En la entrevista que Martín Caparrós concedió a la revista de La Nación –publicada el domingo pasado bajo el título “La Argentina es un país reaccionario”–, hay un pasaje que, viniendo de Caparrós, no deja de ser interesante. Sin embargo, lejos de mí querer insinuar que, al leer esa respuesta, pensé que cualquiera de estos días Caparrós iba a comenzar a experimentar una cierta nostalgia por el kirchnerismo, sino que su frase señala un vacío en la discusión actual, una vacante que, torpemente, de un modo chapucero, tan oportunista como trivial, siempre emplazado en el doble discurso, en la última década se instaló como nunca antes, de un modo intenso y decisivo, y cuya ausencia no es más que fuente de preocupación y dolor (justamente fue la torpeza, el chapucerismo, la trivialidad, y sobre todo el doble discurso, lo que me impidió ser kirchnerista). Aclaro, a modo de último rodeo, que si se lee completa la entrevista, se verá que Caparrós no extrae las conclusiones que yo formulo de sus propios dichos. Pero no tengo ninguna voluntad de descontextualización, sino que intento pensar a partir del piso que genera esa respuesta.
La frase de Caparrós, entonces, sobre el periodismo en Argentina, en respuesta a la pregunta por “cuánto daño” (sic) causó el periodismo militante kirchnerista: “(…) Ese enfrentamiento constante durante años hizo que los lectores lean buscando la intención. Es más incómodo para nosotros, quizá, pero es interesante que haya una lectura crítica”. La desaparición casi total y con extrema facilidad, en estos cien días, de cualquier atisbo de discusión sobre el periodismo, es decir, sobre los periodistas y las grandes empresas periodísticas, es un retroceso fatal en la dimensión crítica de una sociedad, y amenaza directamente a ese sistema que, por pereza intelectual, aún llamamos “democracia”, y a ese concepto que, por no tener tampoco un nombre mejor, todavía nombramos como “libertad”.
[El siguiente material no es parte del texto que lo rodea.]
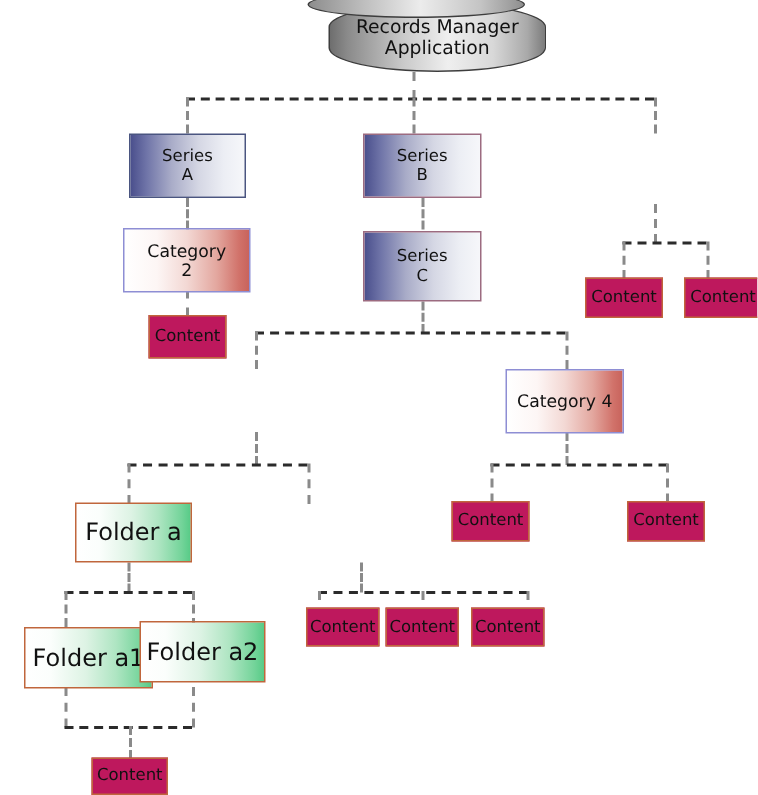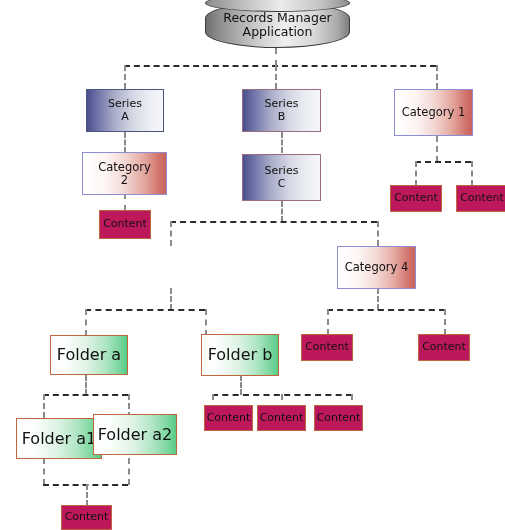"Records Manager" div.node { left: 205px -> 219px }
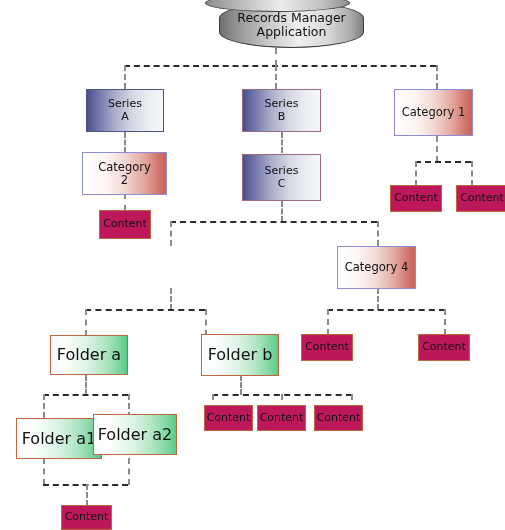"Category 1" div.node { html: <div>Category 1</div> -> none }
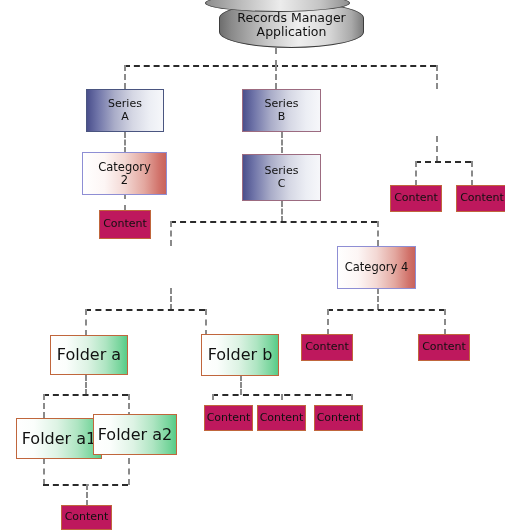"Folder b" div.node { html: <div>Folder b</div> -> none }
No sólo hablo de la sensación impresionista, de desdicha sin par, que me causa ver, noche a noche, a los Majul, Leuco, Lanata y demás empleados del mes, sino de un horizonte mucho más profundo, en el que el sentido común más ramplón y el antiintelectualismo militante han logrado, para usar un término muchas veces dicho, ganar –al menos por ahora– la batalla cultural. La trivialidad cultural del kirchnerismo no sólo no es ajena a esa derrota, sino que es la causa misma. Batalla cultural y mediática que, además de la crítica general de cuño frankfurtiano a los medios –posición que suscribo línea a línea–, adopta un carácter específicamente latinoamericano: sólo en México con Televisa, en Brasil con O Globo y en Argentina con Clarín, existen esos grupos económicos que logran ser, según la necesidad, partidos políticos en las sombras, operadores judiciales, especuladores económicos y grupos de tareas mediáticos. En Europa, en Estados Unidos y en el resto de América Latina hay medios grandes, importantes, incuso dominantes, pero sólo en estos tres países existe ese nivel de concentración mediático-económico-político. No se trata, entonces, sólo de la falta de “espacios alternativos”, como si esta situación se solucionase con la vuelta de las Chyntia García y demás (ex) muñecos ventrílocuos, sino de no renunciar a pensar críticamente sobre los medios, de seguir reponiendo esta discusión, incluso a riesgo de uno mismo.